Aucune des parties n’ayant été pleinement satisfaite en ses demandes, il convient de dire que chaque partie conservera à sa charge ses propres frais et que les dépens seront partagés par moitié.
Pour des motifs tenant à l’équité et à la situation des parties, il n’y a pas lieu de faire application des dispositions de l’article 700 du code de procédure civile. Les demandes de ce chef seront rejetées.
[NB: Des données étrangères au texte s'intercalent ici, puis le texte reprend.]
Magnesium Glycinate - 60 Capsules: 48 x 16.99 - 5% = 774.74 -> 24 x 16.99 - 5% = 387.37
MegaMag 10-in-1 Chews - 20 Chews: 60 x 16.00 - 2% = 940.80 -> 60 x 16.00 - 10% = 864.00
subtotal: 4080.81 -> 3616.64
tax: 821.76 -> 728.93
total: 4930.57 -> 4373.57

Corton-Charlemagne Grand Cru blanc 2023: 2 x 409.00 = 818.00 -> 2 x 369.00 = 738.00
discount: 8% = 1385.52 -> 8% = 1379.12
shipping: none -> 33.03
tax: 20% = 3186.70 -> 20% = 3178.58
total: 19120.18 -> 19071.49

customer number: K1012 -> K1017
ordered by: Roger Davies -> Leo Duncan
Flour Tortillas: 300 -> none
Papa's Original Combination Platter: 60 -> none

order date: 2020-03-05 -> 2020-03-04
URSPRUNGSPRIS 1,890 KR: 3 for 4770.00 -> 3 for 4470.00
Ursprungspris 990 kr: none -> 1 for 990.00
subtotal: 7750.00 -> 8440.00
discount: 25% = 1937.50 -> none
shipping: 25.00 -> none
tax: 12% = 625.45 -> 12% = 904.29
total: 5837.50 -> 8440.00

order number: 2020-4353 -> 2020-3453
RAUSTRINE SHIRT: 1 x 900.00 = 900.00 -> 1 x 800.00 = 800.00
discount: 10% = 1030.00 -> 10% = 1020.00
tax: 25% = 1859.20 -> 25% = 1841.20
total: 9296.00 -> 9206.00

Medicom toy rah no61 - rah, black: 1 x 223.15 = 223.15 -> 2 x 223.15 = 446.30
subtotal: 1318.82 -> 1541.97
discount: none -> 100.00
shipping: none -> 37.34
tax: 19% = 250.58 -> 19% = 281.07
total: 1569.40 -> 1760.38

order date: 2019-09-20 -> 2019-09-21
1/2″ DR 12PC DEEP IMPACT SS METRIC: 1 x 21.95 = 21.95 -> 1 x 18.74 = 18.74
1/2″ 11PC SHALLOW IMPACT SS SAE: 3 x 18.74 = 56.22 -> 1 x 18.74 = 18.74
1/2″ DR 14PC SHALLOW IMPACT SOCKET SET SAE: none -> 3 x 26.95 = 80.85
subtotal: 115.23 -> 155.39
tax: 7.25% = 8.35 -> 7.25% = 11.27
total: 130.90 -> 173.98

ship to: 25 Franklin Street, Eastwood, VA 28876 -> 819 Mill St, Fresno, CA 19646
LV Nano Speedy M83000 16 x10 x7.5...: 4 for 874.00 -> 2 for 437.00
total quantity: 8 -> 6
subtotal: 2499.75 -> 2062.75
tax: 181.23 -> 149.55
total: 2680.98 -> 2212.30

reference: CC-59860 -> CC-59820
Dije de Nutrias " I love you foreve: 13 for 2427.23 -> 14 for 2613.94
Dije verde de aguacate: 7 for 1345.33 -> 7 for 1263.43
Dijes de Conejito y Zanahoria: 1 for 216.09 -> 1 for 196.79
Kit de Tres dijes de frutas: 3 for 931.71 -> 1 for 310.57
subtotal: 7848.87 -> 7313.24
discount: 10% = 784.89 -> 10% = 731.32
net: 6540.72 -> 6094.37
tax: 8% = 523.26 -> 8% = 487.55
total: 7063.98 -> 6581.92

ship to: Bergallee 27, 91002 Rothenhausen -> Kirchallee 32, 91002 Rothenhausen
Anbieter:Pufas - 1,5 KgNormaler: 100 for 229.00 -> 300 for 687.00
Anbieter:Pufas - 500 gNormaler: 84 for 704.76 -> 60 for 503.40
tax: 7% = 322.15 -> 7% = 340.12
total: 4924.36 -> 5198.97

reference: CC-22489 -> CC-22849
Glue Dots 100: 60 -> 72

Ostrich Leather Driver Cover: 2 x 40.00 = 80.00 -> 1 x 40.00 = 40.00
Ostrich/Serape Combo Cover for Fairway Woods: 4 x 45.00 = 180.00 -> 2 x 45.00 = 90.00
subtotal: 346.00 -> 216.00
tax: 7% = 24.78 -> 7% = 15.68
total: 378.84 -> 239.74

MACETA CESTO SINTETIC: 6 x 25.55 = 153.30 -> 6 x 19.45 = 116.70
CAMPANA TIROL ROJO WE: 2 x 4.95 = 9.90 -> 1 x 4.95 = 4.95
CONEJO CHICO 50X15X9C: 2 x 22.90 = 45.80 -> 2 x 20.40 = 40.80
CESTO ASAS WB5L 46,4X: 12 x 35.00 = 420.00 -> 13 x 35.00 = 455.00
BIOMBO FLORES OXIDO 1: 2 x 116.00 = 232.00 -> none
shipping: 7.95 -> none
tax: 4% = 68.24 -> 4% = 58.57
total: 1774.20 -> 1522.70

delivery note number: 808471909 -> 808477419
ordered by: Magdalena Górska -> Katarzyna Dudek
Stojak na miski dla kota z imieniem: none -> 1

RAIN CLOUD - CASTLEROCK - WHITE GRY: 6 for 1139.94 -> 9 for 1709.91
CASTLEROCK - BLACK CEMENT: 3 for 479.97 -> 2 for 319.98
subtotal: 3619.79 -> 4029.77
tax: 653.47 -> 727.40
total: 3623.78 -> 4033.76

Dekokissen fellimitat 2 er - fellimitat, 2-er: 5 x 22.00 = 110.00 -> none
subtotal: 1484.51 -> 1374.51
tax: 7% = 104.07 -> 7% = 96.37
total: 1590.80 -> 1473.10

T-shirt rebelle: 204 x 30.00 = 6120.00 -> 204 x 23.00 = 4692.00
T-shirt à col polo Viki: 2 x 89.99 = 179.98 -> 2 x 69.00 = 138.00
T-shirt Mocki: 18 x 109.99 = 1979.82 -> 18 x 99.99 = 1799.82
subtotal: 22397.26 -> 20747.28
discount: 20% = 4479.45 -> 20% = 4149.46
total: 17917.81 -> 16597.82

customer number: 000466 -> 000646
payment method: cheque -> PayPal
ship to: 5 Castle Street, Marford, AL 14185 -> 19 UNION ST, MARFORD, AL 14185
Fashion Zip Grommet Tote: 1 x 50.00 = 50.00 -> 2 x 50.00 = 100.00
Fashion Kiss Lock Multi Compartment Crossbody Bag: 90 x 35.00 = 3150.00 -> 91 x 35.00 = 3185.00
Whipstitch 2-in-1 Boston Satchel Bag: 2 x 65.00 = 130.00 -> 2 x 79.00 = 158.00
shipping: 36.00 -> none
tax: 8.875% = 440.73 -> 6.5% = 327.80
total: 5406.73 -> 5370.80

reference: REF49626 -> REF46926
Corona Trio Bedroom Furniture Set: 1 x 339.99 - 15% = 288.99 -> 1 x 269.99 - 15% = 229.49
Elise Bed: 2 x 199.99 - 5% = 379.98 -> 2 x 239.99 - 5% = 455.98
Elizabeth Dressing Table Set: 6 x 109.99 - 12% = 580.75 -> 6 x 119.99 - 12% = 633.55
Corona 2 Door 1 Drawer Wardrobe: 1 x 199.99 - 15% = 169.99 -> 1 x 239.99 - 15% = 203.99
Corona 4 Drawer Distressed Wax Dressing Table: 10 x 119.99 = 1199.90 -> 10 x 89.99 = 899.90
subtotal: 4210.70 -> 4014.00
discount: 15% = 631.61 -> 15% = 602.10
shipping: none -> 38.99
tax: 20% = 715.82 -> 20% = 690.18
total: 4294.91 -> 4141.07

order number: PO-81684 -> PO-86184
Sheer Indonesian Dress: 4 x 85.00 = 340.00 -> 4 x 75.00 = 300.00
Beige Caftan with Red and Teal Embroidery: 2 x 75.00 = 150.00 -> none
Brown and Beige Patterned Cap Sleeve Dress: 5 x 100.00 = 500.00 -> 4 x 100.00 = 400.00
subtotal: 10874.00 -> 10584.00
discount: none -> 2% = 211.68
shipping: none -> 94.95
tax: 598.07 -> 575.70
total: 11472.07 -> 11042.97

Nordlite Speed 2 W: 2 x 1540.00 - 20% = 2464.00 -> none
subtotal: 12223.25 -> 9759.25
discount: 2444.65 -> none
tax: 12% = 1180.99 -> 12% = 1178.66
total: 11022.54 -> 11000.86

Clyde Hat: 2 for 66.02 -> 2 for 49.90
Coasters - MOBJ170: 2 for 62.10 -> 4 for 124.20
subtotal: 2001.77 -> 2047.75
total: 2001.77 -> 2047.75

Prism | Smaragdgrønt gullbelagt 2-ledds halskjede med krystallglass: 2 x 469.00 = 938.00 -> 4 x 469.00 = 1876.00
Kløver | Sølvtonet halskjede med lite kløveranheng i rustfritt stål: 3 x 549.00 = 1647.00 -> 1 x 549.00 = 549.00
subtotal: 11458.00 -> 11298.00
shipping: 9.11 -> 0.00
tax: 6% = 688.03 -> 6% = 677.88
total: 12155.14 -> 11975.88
En vertu de l’article R121-21 du code des procédures civiles d’exécution, la décision du juge est exécutoire de plein droit par provision.
PAR CES MOTIFS,
Le Juge de l’Exécution, statuant après débats publics, par décision contradictoire, mise à disposition au Greffe rendue en premier ressort,
DECLARE M.[P] [O] irrecevable en sa contestation des saisies-attribution signifiées les 30/06/2023 et le 07/07/2023,
ORDONNE la mainlevée de saisie vente du procès-verbal de saisie vente du 21/07/2023 transformé en procès-verbal de carence en vertu de trois contraintes du 20/11/2015, 17/10/2018 et 10/04/2019,
DEBOUTE M.[P] [O] de ses autres demandes ;
DIT n’y avoir lieu de faire application des dispositions de l’article 700 du Code de procédure civile et que chaque partie conservera à sa charge ses propres frais;
DIT que les dépens de l’instance seront partagés par moitié.
RAPPELLE que le présent jugement bénéficie de l’exécution provisoire de droit.